One night in Jerusalem we shrank suddenly from the touch of a loathsome-looking
beggar who arose from the dust in a dark corner. We felt greatly rebuked, and as
we walked with humbled heart up the narrow street towards the hotel we recalled
One who never drew back from any palm outstretched to Him, even though it was
the grasp of a leper. Then in addition He would lay His hand upon the poor,
unfortunate being and say, "Be thou clean."
Now that we recall the past, we do not know any man who wears gloves in summer
for the beautifying of these same members, who ever possessed the hand of
Jonathan. They do not seek out the Davids of sorrow in the wood. And even if
they should meet, before the glove can be taken off, David is gone.

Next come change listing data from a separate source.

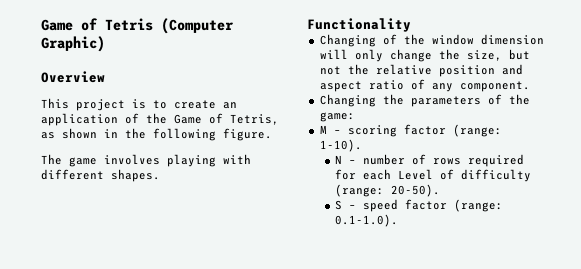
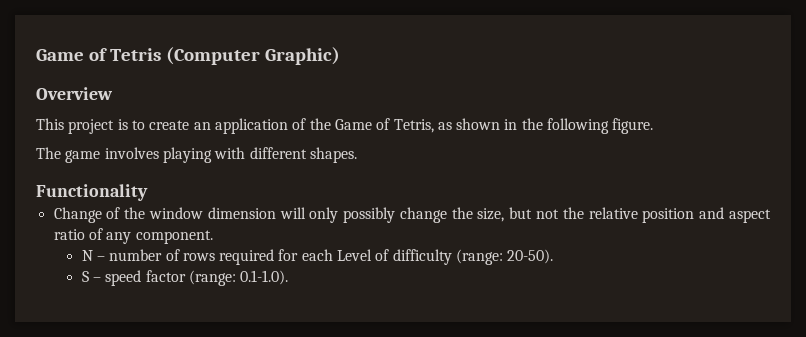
- Changing of the window dimension will only change the size, but not the relative position and aspect ratio of any component.
+ Change of the window dimension will only possibly change the size, but not the relative position and aspect ratio of any component.
- Changing the parameters of the game:
- M – scoring factor (range: 1-10).

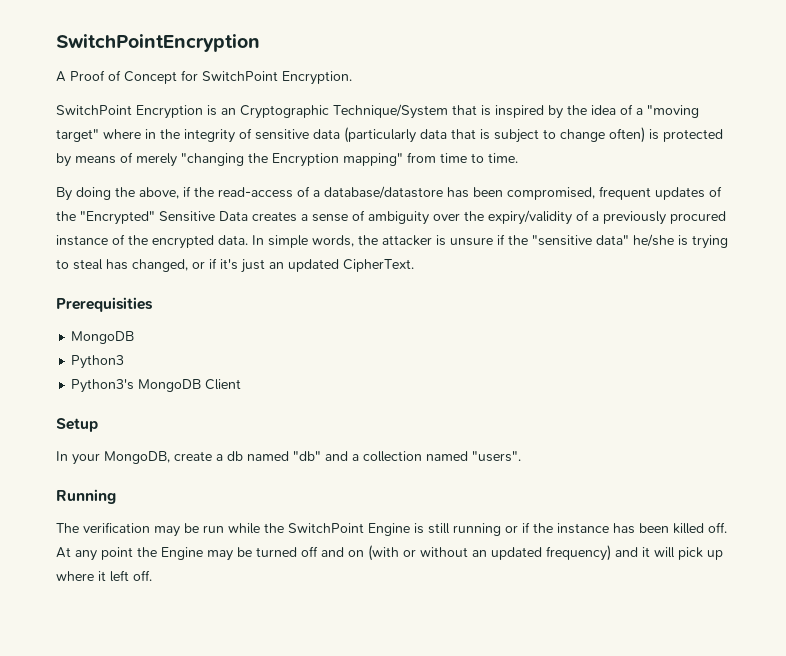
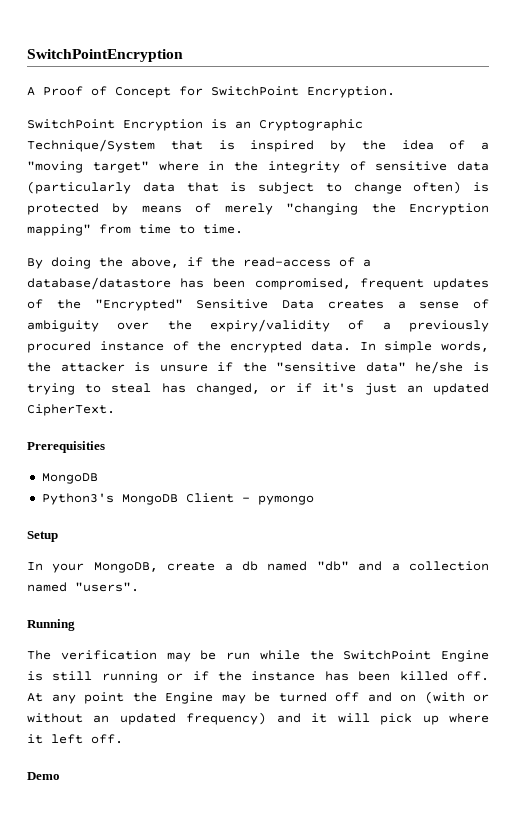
- Python3
- Python3's MongoDB Client
+ Python3's MongoDB Client - pymongo
+ Demo

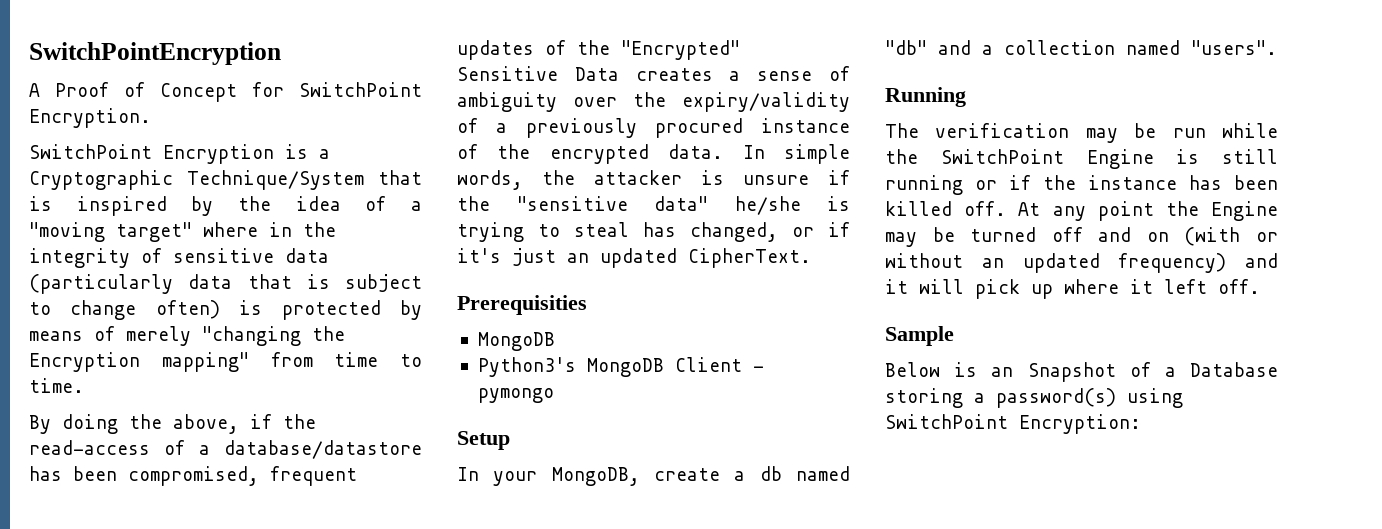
- SwitchPoint Encryption is an Cryptographic Technique/System that is inspired by the idea of a "moving target" where in the integrity of sensitive data (particularly data that is subject to change often) is protected by means of merely "changing the Encryption mapping" from time to time.
+ SwitchPoint Encryption is a Cryptographic Technique/System that is inspired by the idea of a "moving target" where in the integrity of sensitive data (particularly data that is subject to change often) is protected by means of merely "changing the Encryption mapping" from time to time.
- Demo
+ Sample
+ Below is an Snapshot of a Database storing a password(s) using SwitchPoint Encryption:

We knew a lady whose right hand became paralyzed. She used to put several
handsome diamond rings on the cold, dead fingers, and then resting the white,
lifeless member on a pillow, received company that way. We can never forget the
shock and then the nausea we experienced as we looked at this dead, useless part
of the body, arrayed and made prominent in the manner described. It not only had
never benefited anyone, but even now was keeping a little fortune on its
unprofitable self from hundreds and thousands of needy beings, who otherwise
could have had bread for the body and salvation for the soul.

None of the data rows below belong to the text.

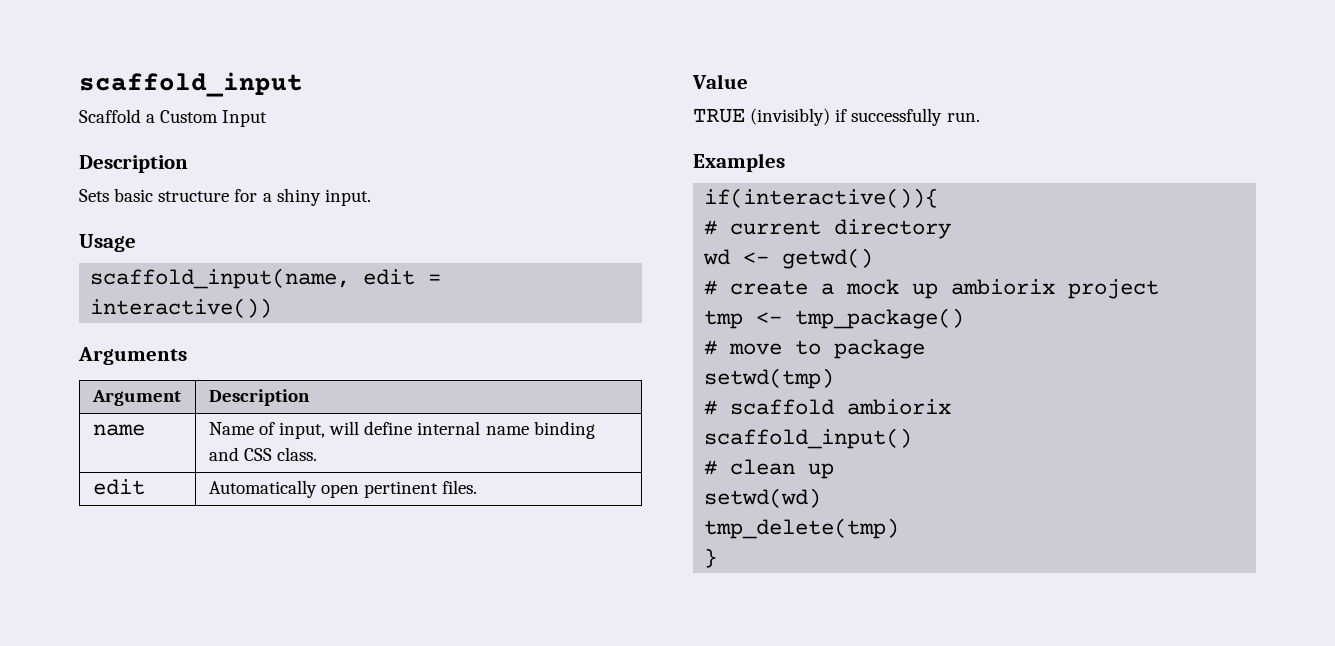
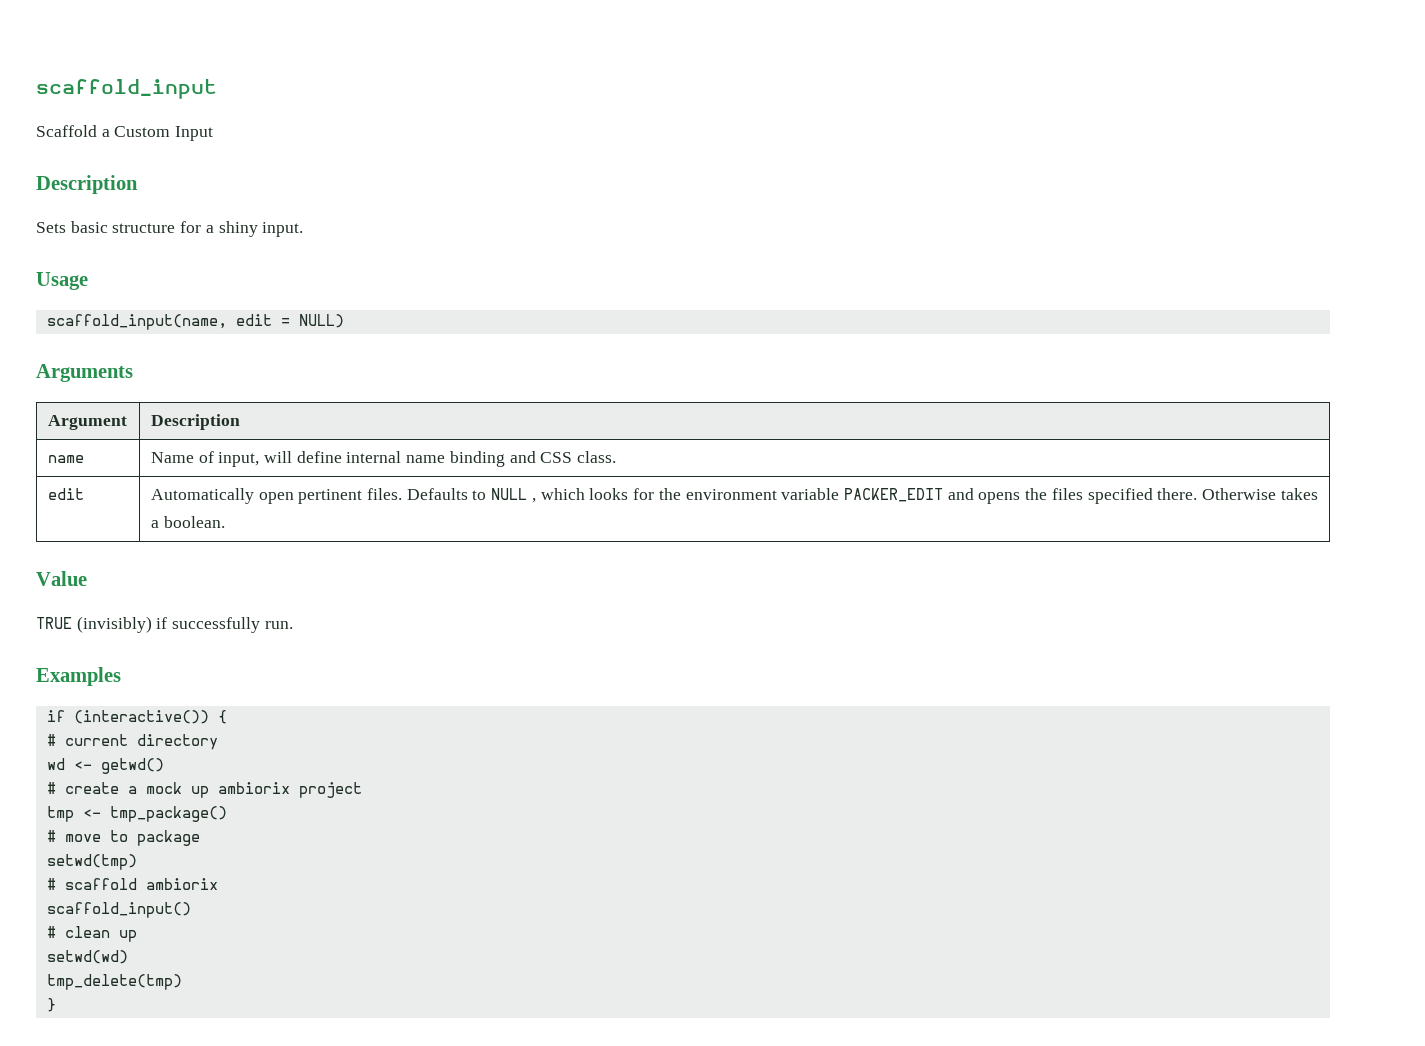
- scaffold_input(name, edit = interactive())
+ scaffold_input(name, edit = NULL)
- edit | Automatically open pertinent files.
+ edit | Automatically open pertinent files. Defaults to NULL , which looks for the environment variable PACKER_EDIT and opens the files specified there. Otherwise takes a boolean.
- if(interactive()){
+ if (interactive()) {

We recall another pair of hands that were once shapely and beautiful, but in the
service of others became hard, sunburned and wrinkled. The thimble and sewing
fingers at the ends were rough and had been pricked, it seemed, a million times
with the needle. She had raised a large family of her own and three sets of
grandchildren. She had made garments until they could not be counted, and sat up
nights with the sick beyond computation. In explanation of a stoop in her
shoulders, which came in later life, we heard her say once, in the quietest of
voices, that it had come from bending over and lifting the many children that
God had sent into her life to care for and train for Him.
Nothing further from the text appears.